• Task to carry out:
Return every entry below exactly as written, minus the pictures.

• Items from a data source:
────────

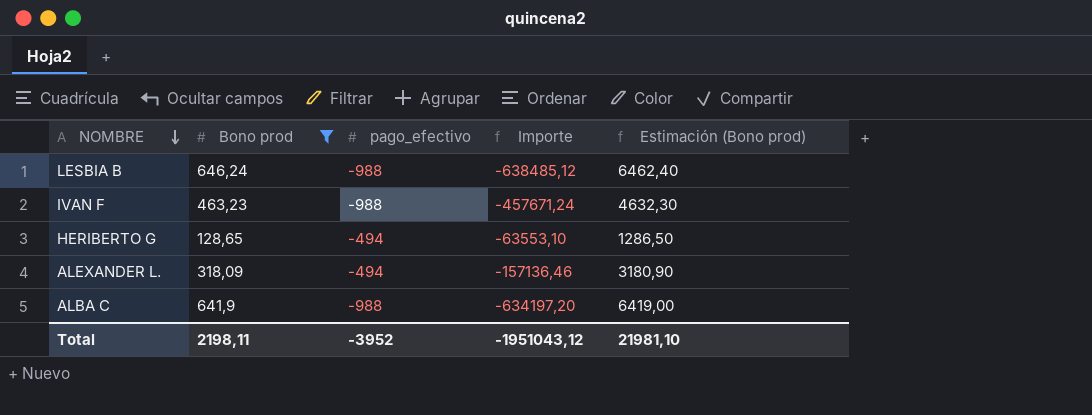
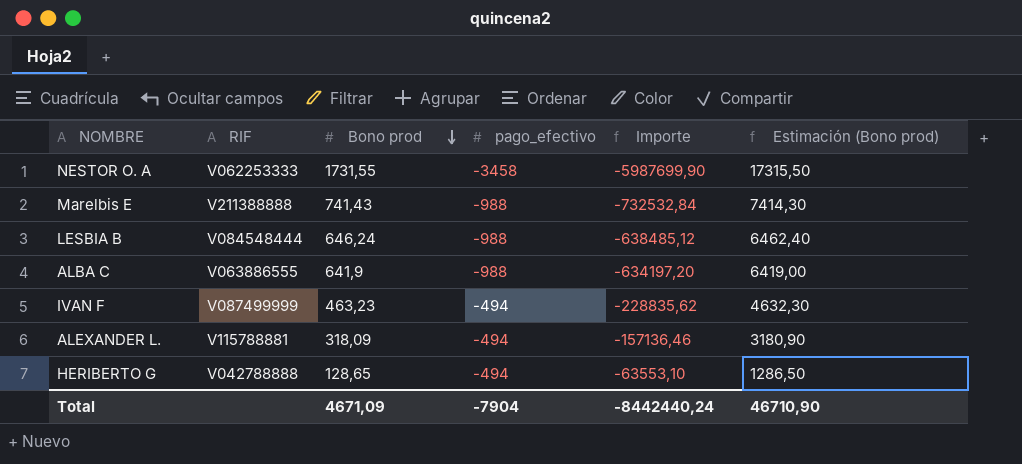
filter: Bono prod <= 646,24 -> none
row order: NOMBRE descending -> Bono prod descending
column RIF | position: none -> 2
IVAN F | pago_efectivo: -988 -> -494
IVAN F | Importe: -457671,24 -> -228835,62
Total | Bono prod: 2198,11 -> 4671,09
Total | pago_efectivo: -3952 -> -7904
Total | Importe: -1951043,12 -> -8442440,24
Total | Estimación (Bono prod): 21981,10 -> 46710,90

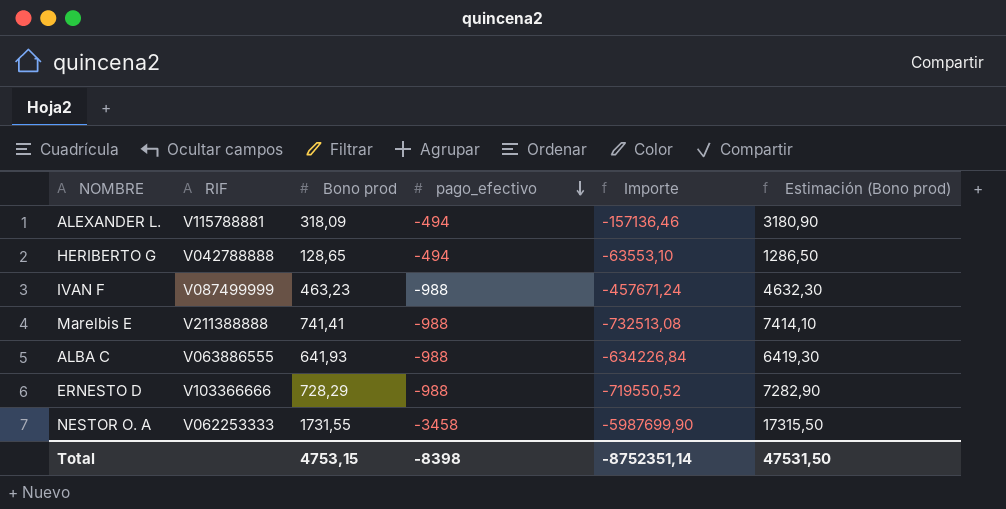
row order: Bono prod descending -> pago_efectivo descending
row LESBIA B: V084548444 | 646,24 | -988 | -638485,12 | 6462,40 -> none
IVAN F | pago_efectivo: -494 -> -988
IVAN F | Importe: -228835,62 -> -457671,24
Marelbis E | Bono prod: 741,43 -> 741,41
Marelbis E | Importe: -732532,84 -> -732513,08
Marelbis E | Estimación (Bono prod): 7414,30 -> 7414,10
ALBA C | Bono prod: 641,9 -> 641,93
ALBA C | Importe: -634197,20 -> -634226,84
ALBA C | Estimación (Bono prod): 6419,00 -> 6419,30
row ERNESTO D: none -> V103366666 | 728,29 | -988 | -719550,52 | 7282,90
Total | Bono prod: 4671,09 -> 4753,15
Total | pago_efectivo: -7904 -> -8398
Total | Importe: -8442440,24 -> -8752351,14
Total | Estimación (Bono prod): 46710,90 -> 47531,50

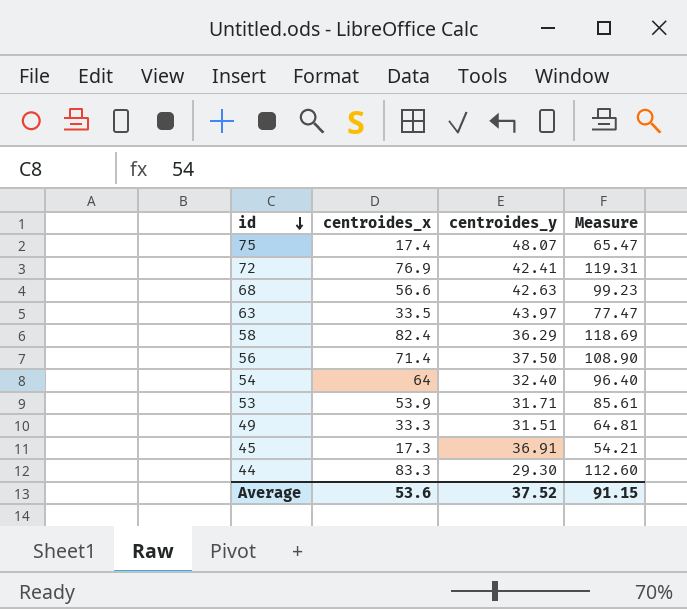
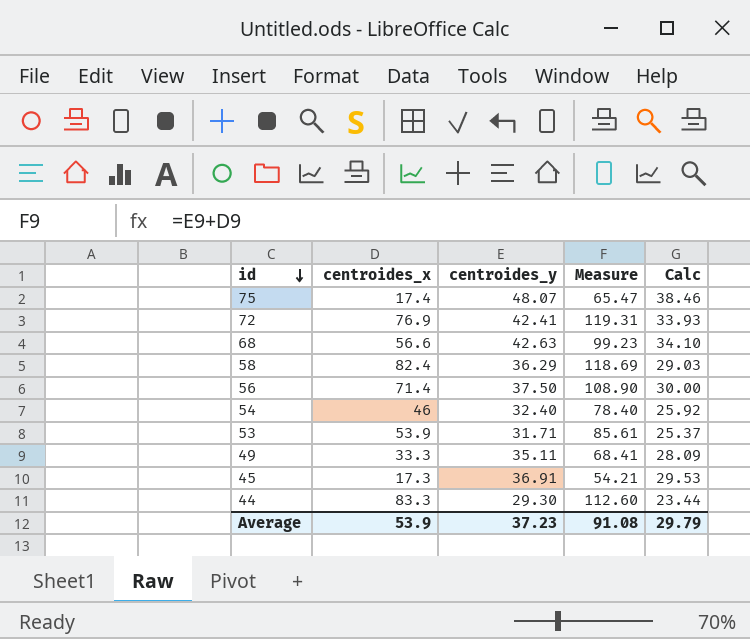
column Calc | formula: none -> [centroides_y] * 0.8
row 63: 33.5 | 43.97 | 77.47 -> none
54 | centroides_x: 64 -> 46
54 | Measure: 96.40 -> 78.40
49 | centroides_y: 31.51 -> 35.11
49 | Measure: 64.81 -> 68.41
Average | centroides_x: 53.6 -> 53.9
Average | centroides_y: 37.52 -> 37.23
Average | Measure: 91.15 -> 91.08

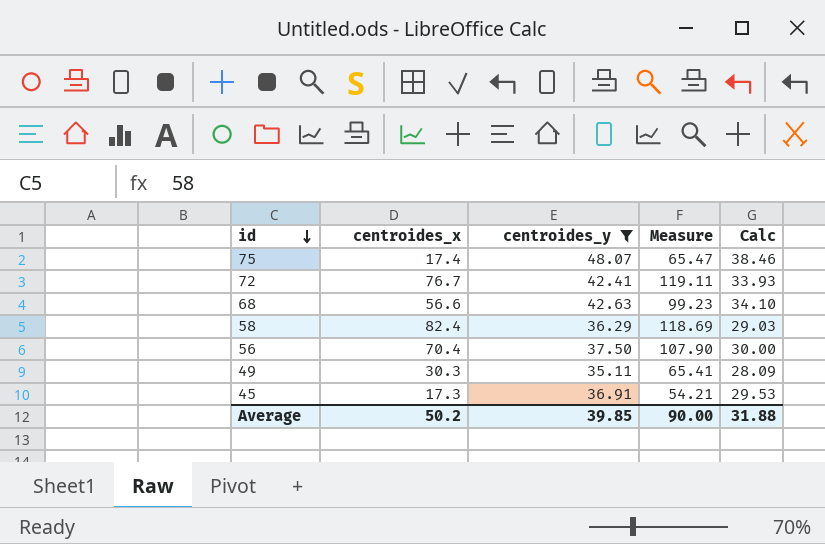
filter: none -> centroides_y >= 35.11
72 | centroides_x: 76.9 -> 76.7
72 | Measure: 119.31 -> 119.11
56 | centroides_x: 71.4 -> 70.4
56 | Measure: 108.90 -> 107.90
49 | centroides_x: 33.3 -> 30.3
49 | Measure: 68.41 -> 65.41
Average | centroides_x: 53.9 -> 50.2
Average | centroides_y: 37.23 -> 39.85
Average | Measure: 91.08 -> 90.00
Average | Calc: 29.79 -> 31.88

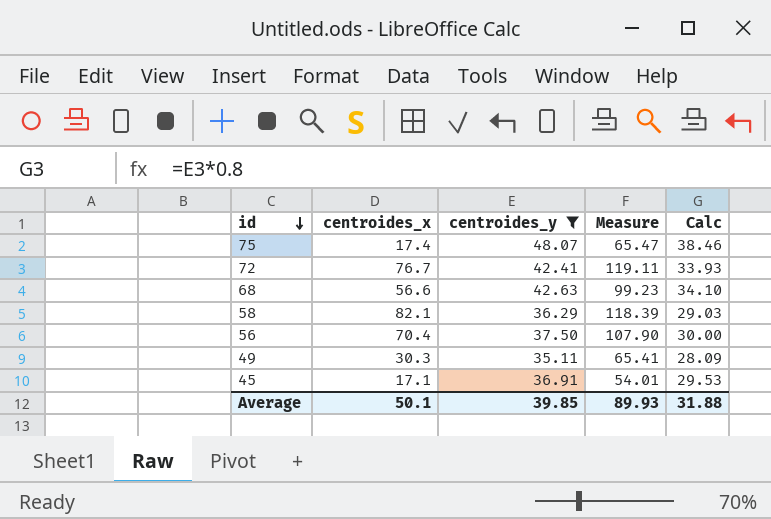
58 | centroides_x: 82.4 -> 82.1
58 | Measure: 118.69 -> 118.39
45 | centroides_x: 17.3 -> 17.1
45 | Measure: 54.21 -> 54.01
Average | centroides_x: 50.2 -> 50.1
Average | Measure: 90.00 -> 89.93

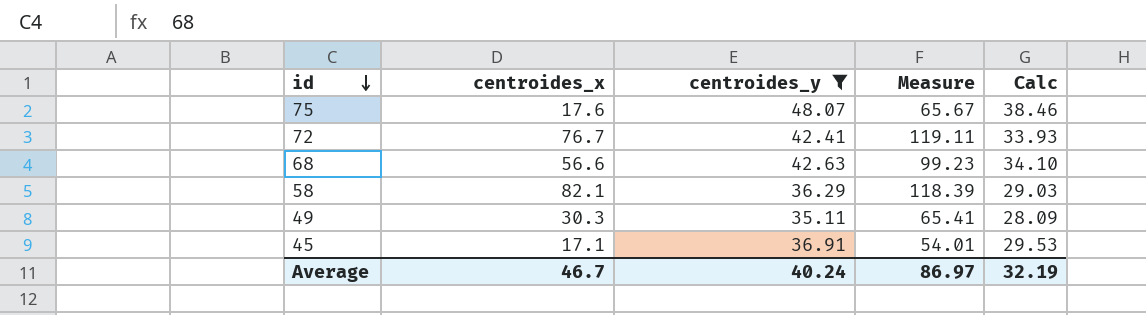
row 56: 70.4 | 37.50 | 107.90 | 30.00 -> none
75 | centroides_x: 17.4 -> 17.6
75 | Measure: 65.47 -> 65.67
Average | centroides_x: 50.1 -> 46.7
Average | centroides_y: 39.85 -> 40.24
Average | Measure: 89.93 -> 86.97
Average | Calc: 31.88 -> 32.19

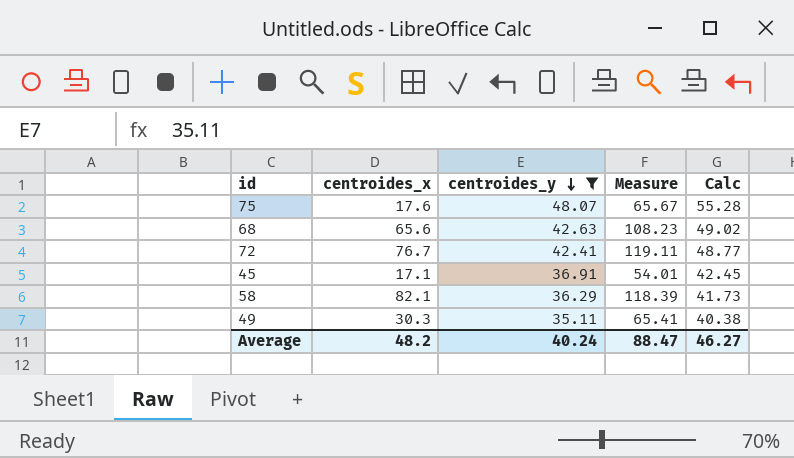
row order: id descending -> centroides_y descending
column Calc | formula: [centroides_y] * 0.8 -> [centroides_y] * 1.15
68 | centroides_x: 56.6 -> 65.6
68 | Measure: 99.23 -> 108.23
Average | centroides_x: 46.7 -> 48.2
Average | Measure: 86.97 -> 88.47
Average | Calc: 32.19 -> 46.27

────────

• Output below:
filter: Bono prod <= 646,24 -> none
row order: NOMBRE descending -> Bono prod descending
column RIF | position: none -> 2
IVAN F | pago_efectivo: -988 -> -494
IVAN F | Importe: -457671,24 -> -228835,62
Total | Bono prod: 2198,11 -> 4671,09
Total | pago_efectivo: -3952 -> -7904
Total | Importe: -1951043,12 -> -8442440,24
Total | Estimación (Bono prod): 21981,10 -> 46710,90

row order: Bono prod descending -> pago_efectivo descending
row LESBIA B: V084548444 | 646,24 | -988 | -638485,12 | 6462,40 -> none
IVAN F | pago_efectivo: -494 -> -988
IVAN F | Importe: -228835,62 -> -457671,24
Marelbis E | Bono prod: 741,43 -> 741,41
Marelbis E | Importe: -732532,84 -> -732513,08
Marelbis E | Estimación (Bono prod): 7414,30 -> 7414,10
ALBA C | Bono prod: 641,9 -> 641,93
ALBA C | Importe: -634197,20 -> -634226,84
ALBA C | Estimación (Bono prod): 6419,00 -> 6419,30
row ERNESTO D: none -> V103366666 | 728,29 | -988 | -719550,52 | 7282,90
Total | Bono prod: 4671,09 -> 4753,15
Total | pago_efectivo: -7904 -> -8398
Total | Importe: -8442440,24 -> -8752351,14
Total | Estimación (Bono prod): 46710,90 -> 47531,50

column Calc | formula: none -> [centroides_y] * 0.8
row 63: 33.5 | 43.97 | 77.47 -> none
54 | centroides_x: 64 -> 46
54 | Measure: 96.40 -> 78.40
49 | centroides_y: 31.51 -> 35.11
49 | Measure: 64.81 -> 68.41
Average | centroides_x: 53.6 -> 53.9
Average | centroides_y: 37.52 -> 37.23
Average | Measure: 91.15 -> 91.08

filter: none -> centroides_y >= 35.11
72 | centroides_x: 76.9 -> 76.7
72 | Measure: 119.31 -> 119.11
56 | centroides_x: 71.4 -> 70.4
56 | Measure: 108.90 -> 107.90
49 | centroides_x: 33.3 -> 30.3
49 | Measure: 68.41 -> 65.41
Average | centroides_x: 53.9 -> 50.2
Average | centroides_y: 37.23 -> 39.85
Average | Measure: 91.08 -> 90.00
Average | Calc: 29.79 -> 31.88

58 | centroides_x: 82.4 -> 82.1
58 | Measure: 118.69 -> 118.39
45 | centroides_x: 17.3 -> 17.1
45 | Measure: 54.21 -> 54.01
Average | centroides_x: 50.2 -> 50.1
Average | Measure: 90.00 -> 89.93

row 56: 70.4 | 37.50 | 107.90 | 30.00 -> none
75 | centroides_x: 17.4 -> 17.6
75 | Measure: 65.47 -> 65.67
Average | centroides_x: 50.1 -> 46.7
Average | centroides_y: 39.85 -> 40.24
Average | Measure: 89.93 -> 86.97
Average | Calc: 31.88 -> 32.19

row order: id descending -> centroides_y descending
column Calc | formula: [centroides_y] * 0.8 -> [centroides_y] * 1.15
68 | centroides_x: 56.6 -> 65.6
68 | Measure: 99.23 -> 108.23
Average | centroides_x: 46.7 -> 48.2
Average | Measure: 86.97 -> 88.47
Average | Calc: 32.19 -> 46.27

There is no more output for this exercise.